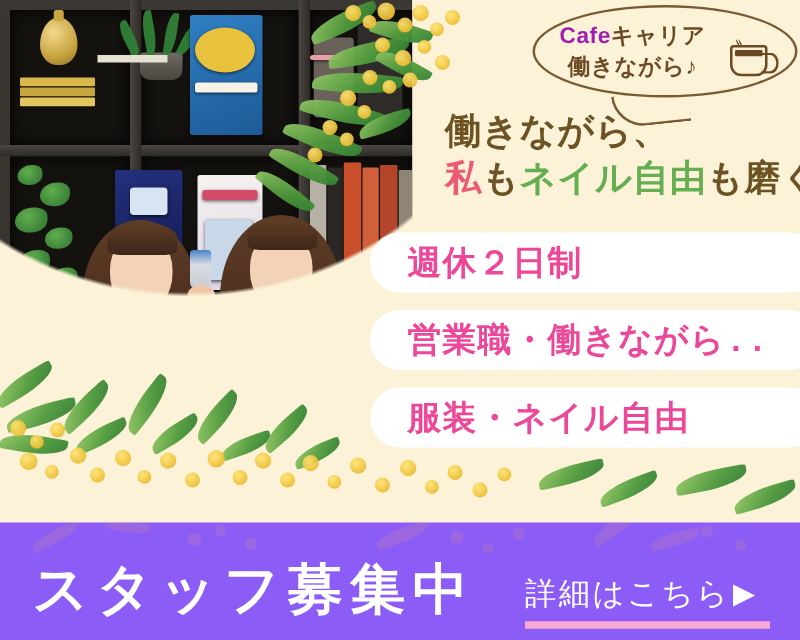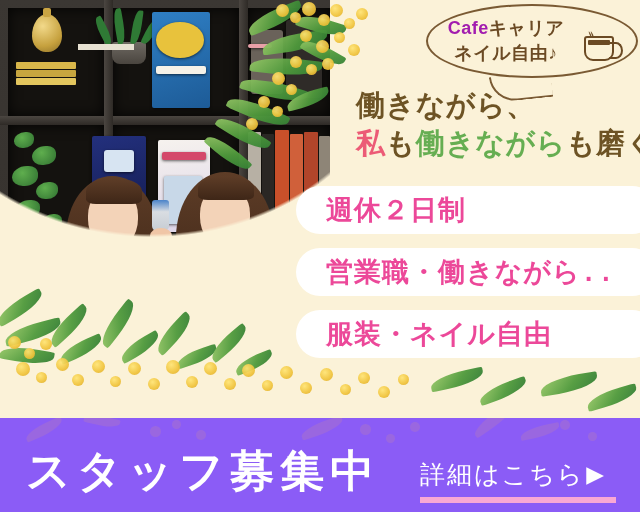"ネイル自由♪" span { text: ネイル自由 -> 働きながら }
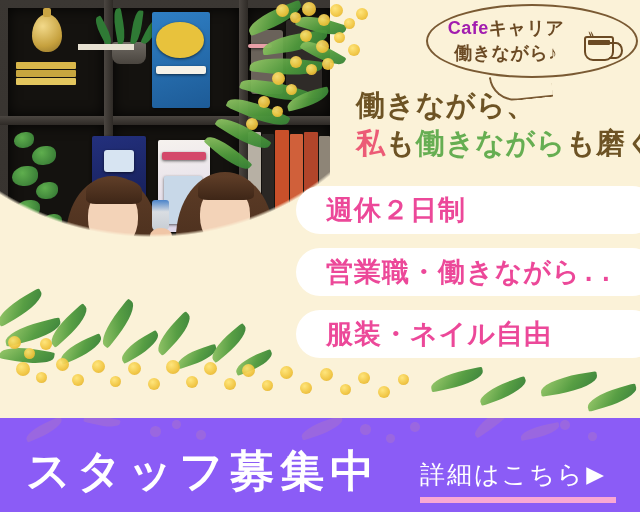"働きながら" span.green { text: 働きながら -> ネイル自由 }
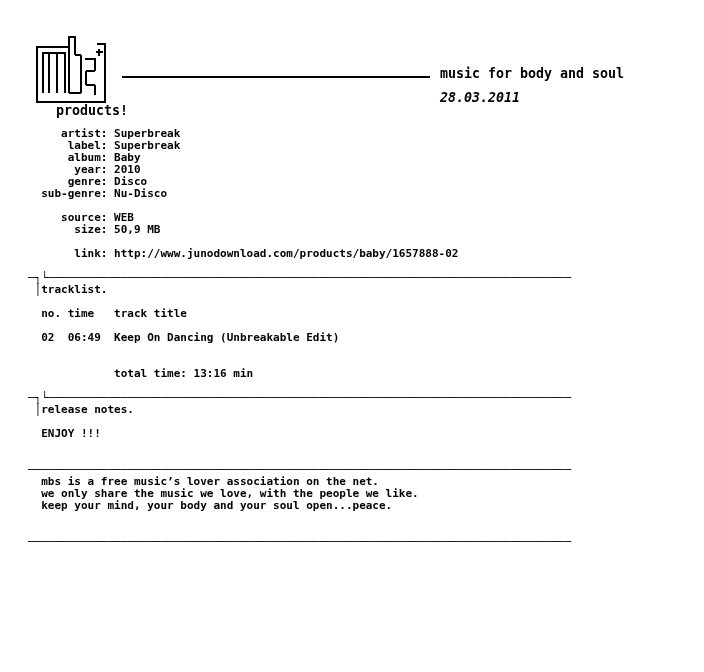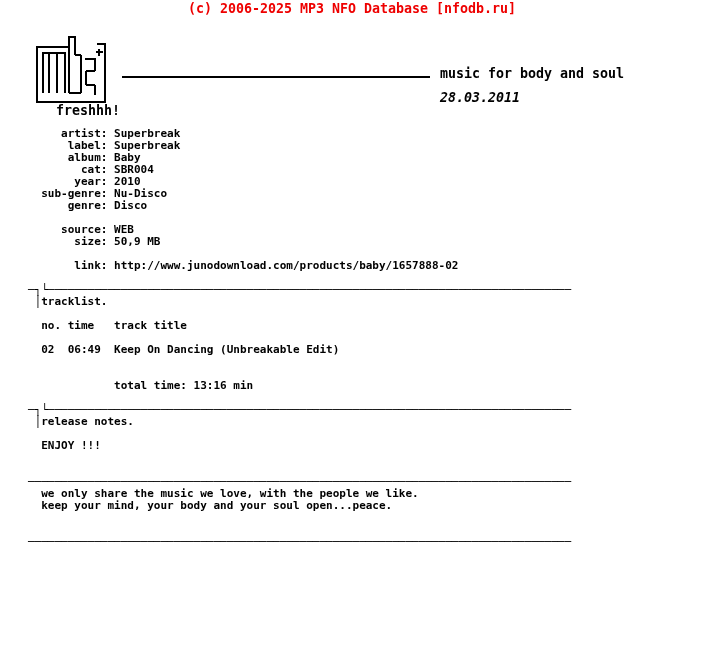"(c) 2006-2025 MP3 NFO Database" div.site-header { html: <div>(c) 2006-2025 MP3 NFO Database [nfodb.ru]</div> -> none }
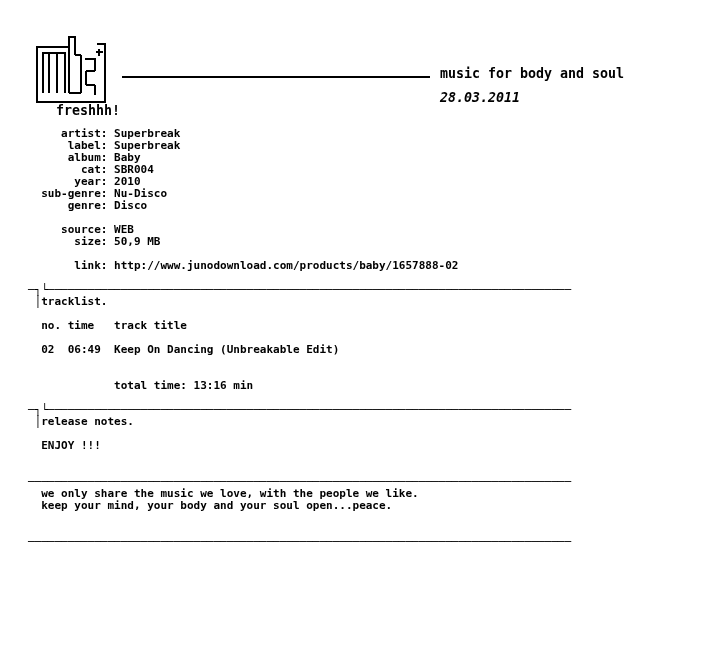"freshhh!" div.abs { text: freshhh -> products }
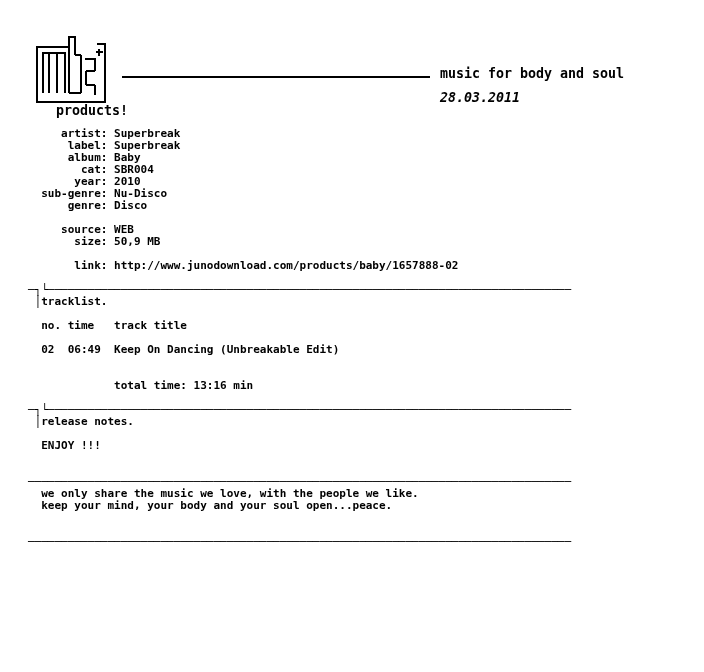"cat: SBR004" div.line { html: <div> cat: SBR004</div> -> none }
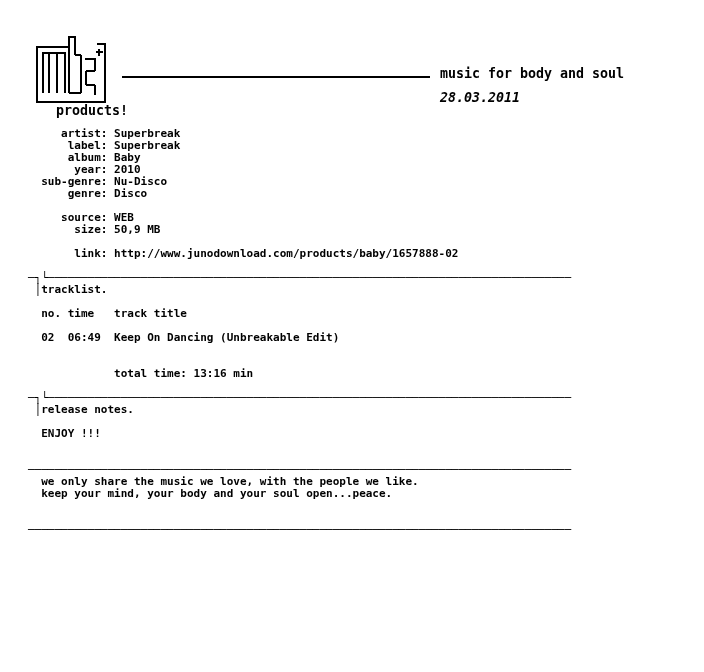"sub-genre: Nu-Disco" div.line { order: before "genre: Disco" -> after "genre: Disco" }
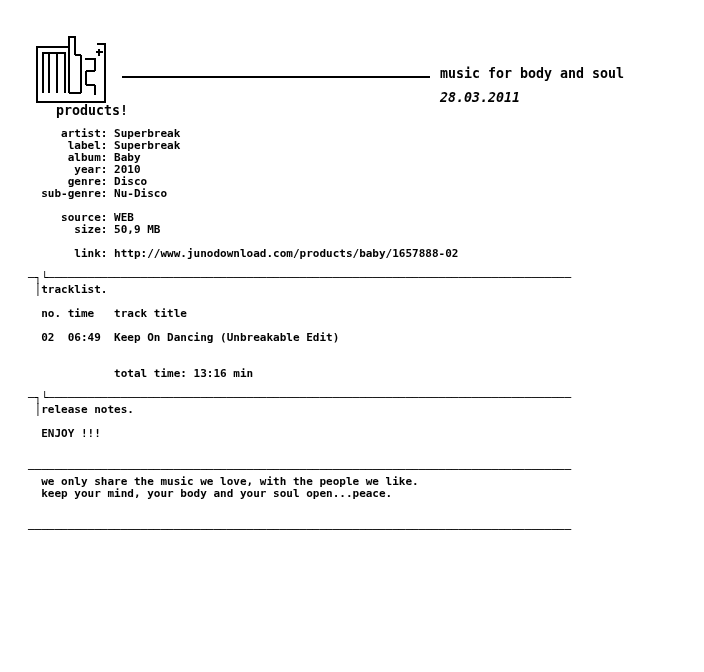"mbs is a free music’s" div.line { html: none -> <div> mbs is a free music’s lover association on the net.</div> }
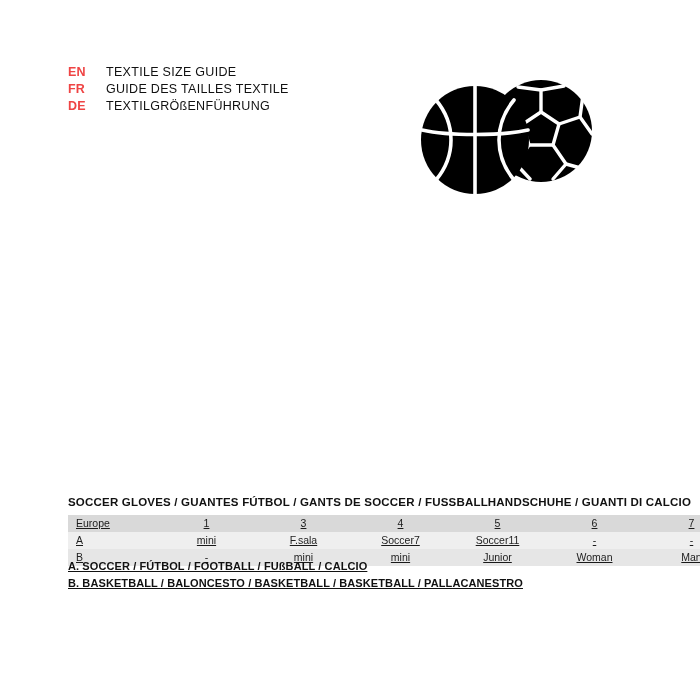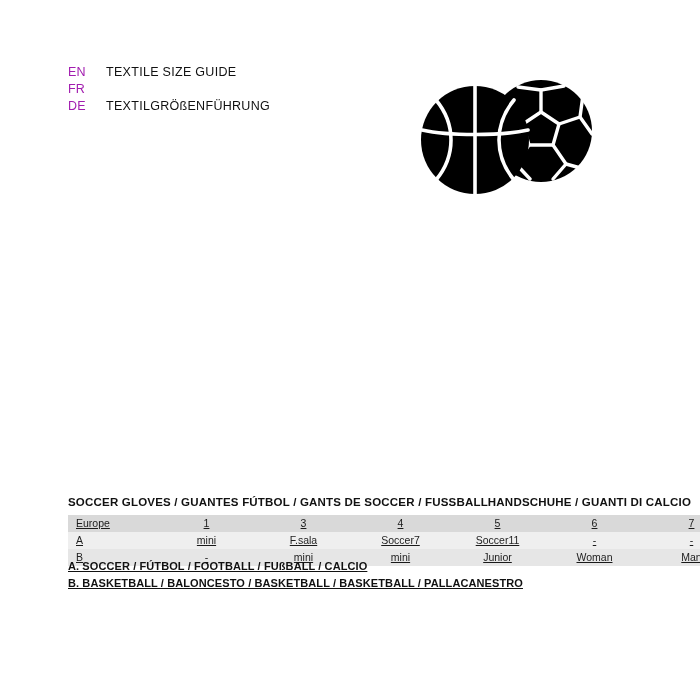"EN" .lang-code { color: #a21caf -> #ef4444; font-weight: 400 -> 700 }
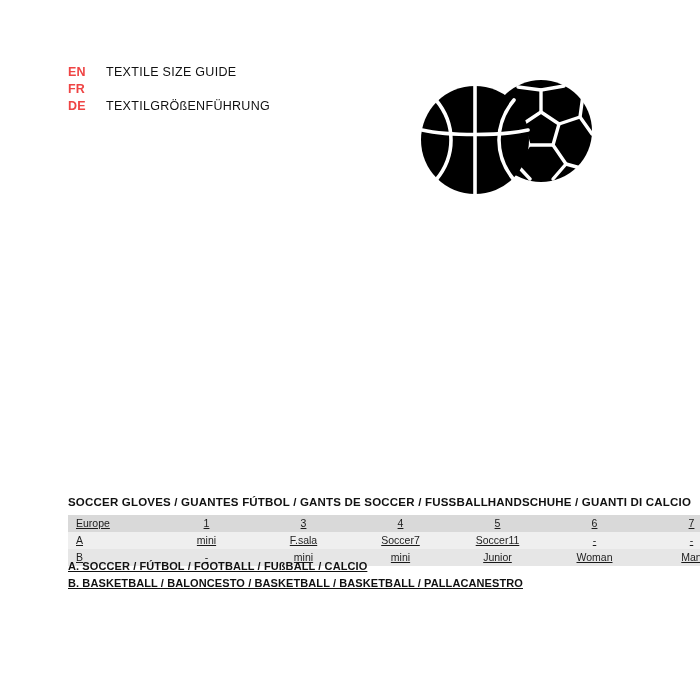"GUIDE DES TAILLES TEXTILE" span.lang-text { html: none -> <span>GUIDE DES TAILLES TEXTILE</span> }
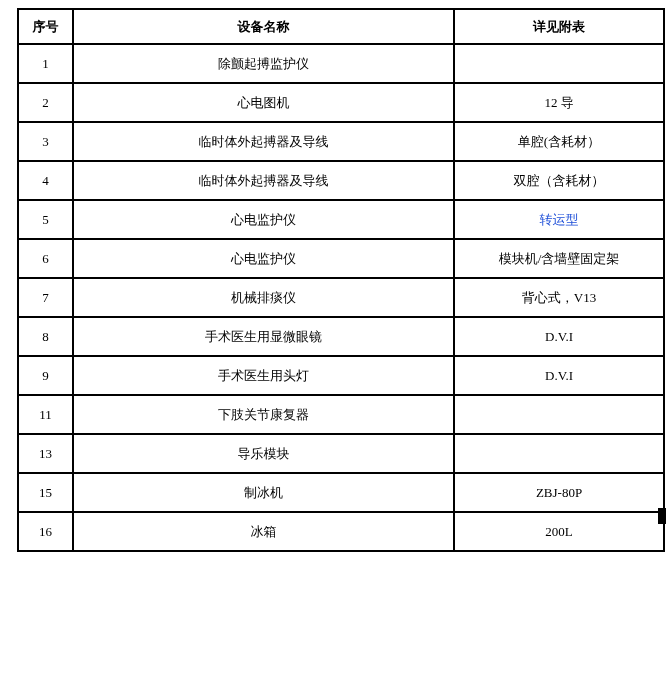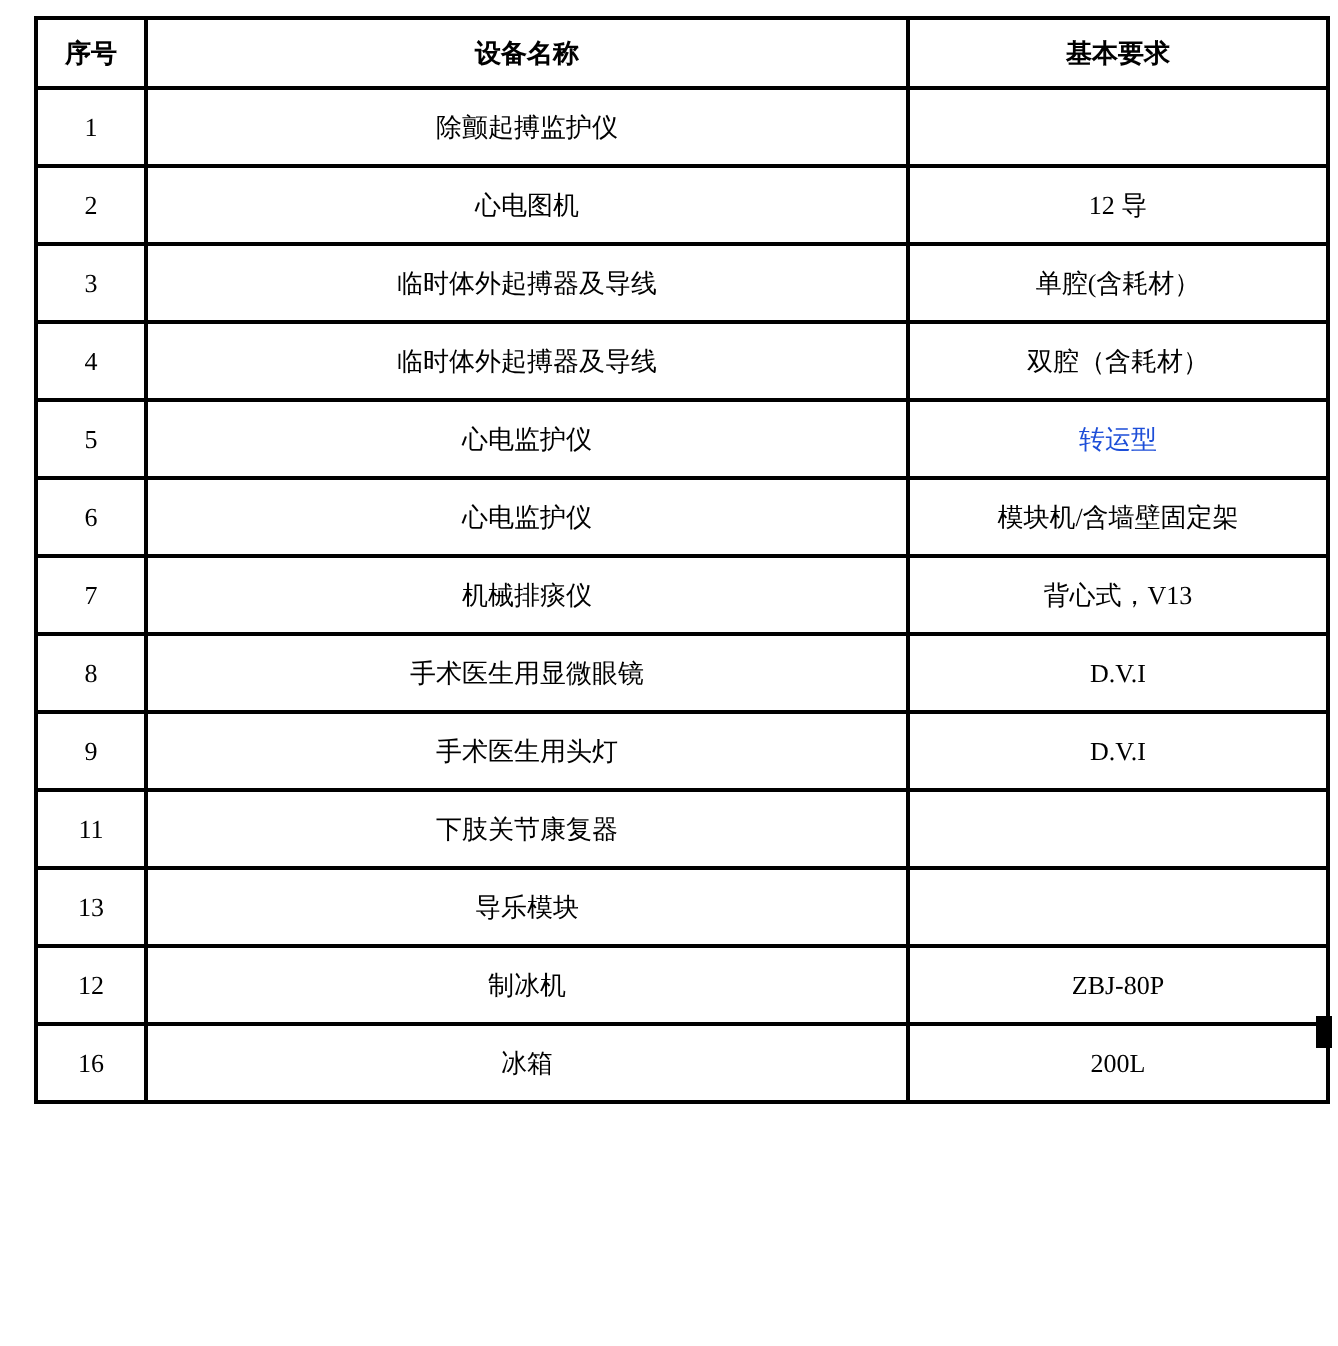"基本要求" th { text: 基本要求 -> 详见附表 }
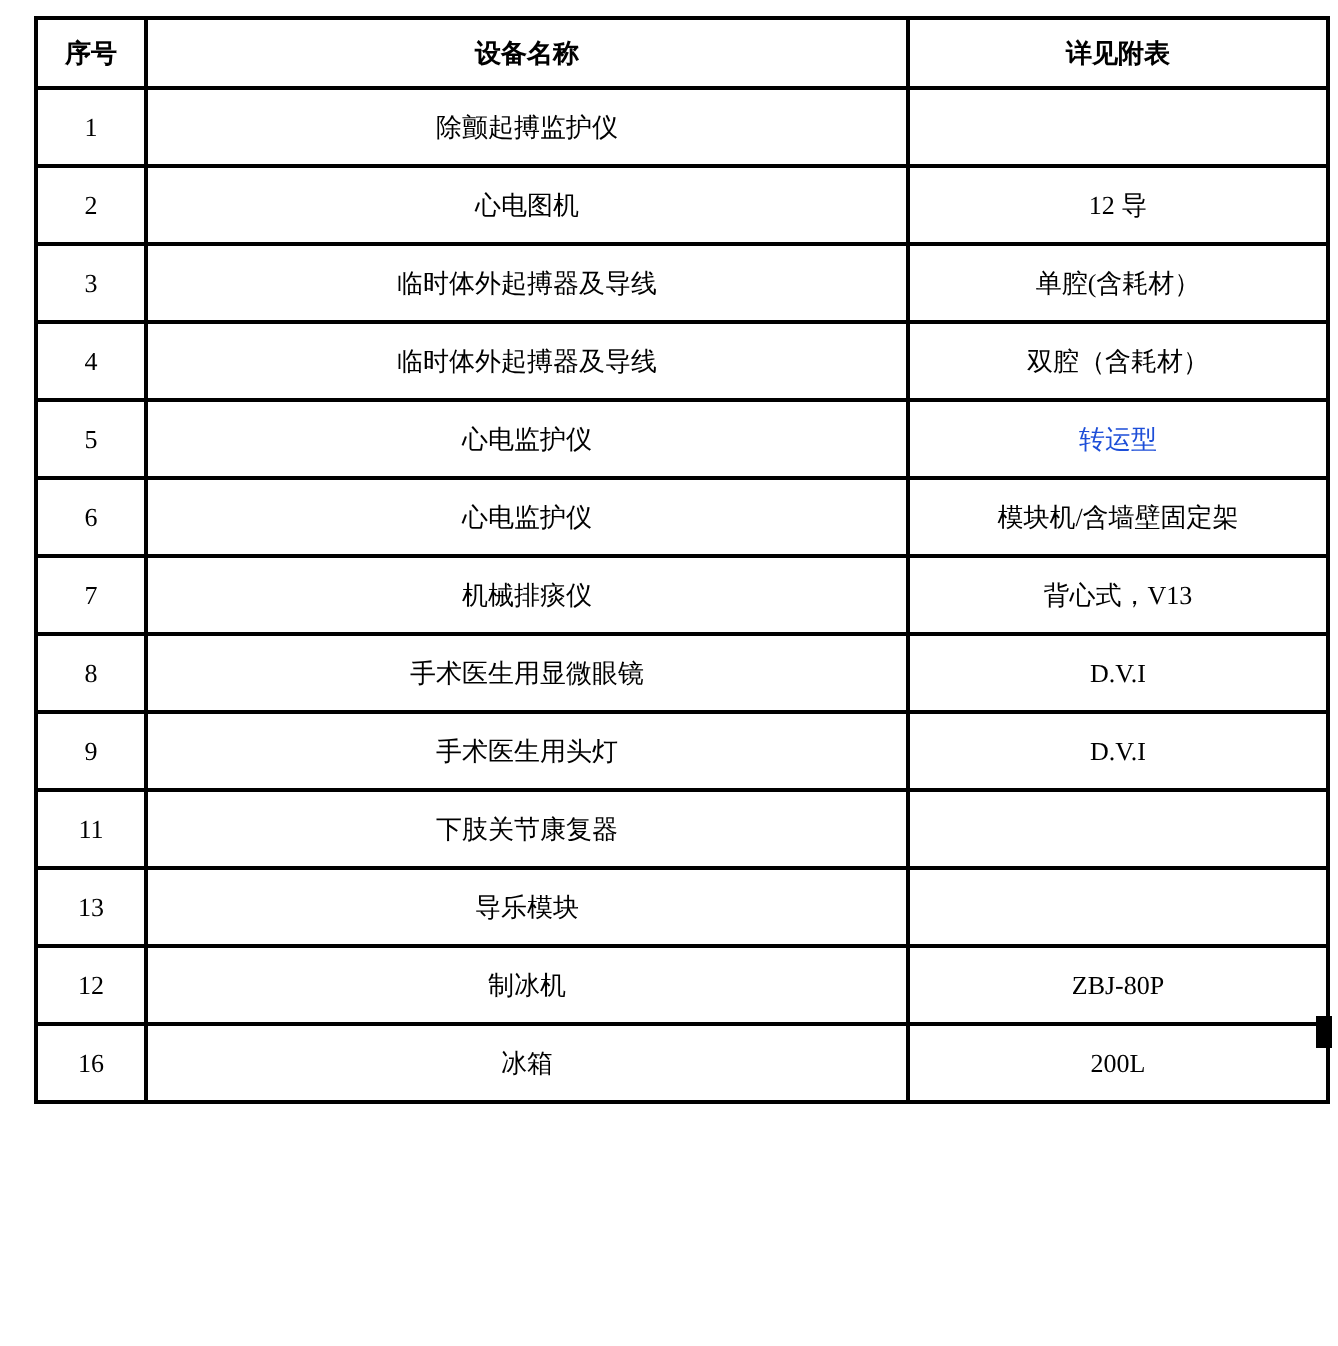"12" td { text: 12 -> 15 }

═══

● TASK DIRECTIONS
The last line of the entries marks the end, and the line with "none -> <span>GUIDE" marks the start. Output exactly those two lines and every line between them, nothing else, with the pictures left out.

● EXERCISE SOLUTION
"GUIDE DES TAILLES TEXTILE" span.lang-text { html: none -> <span>GUIDE DES TAILLES TEXTILE</span> }
"基本要求" th { text: 基本要求 -> 详见附表 }
"12" td { text: 12 -> 15 }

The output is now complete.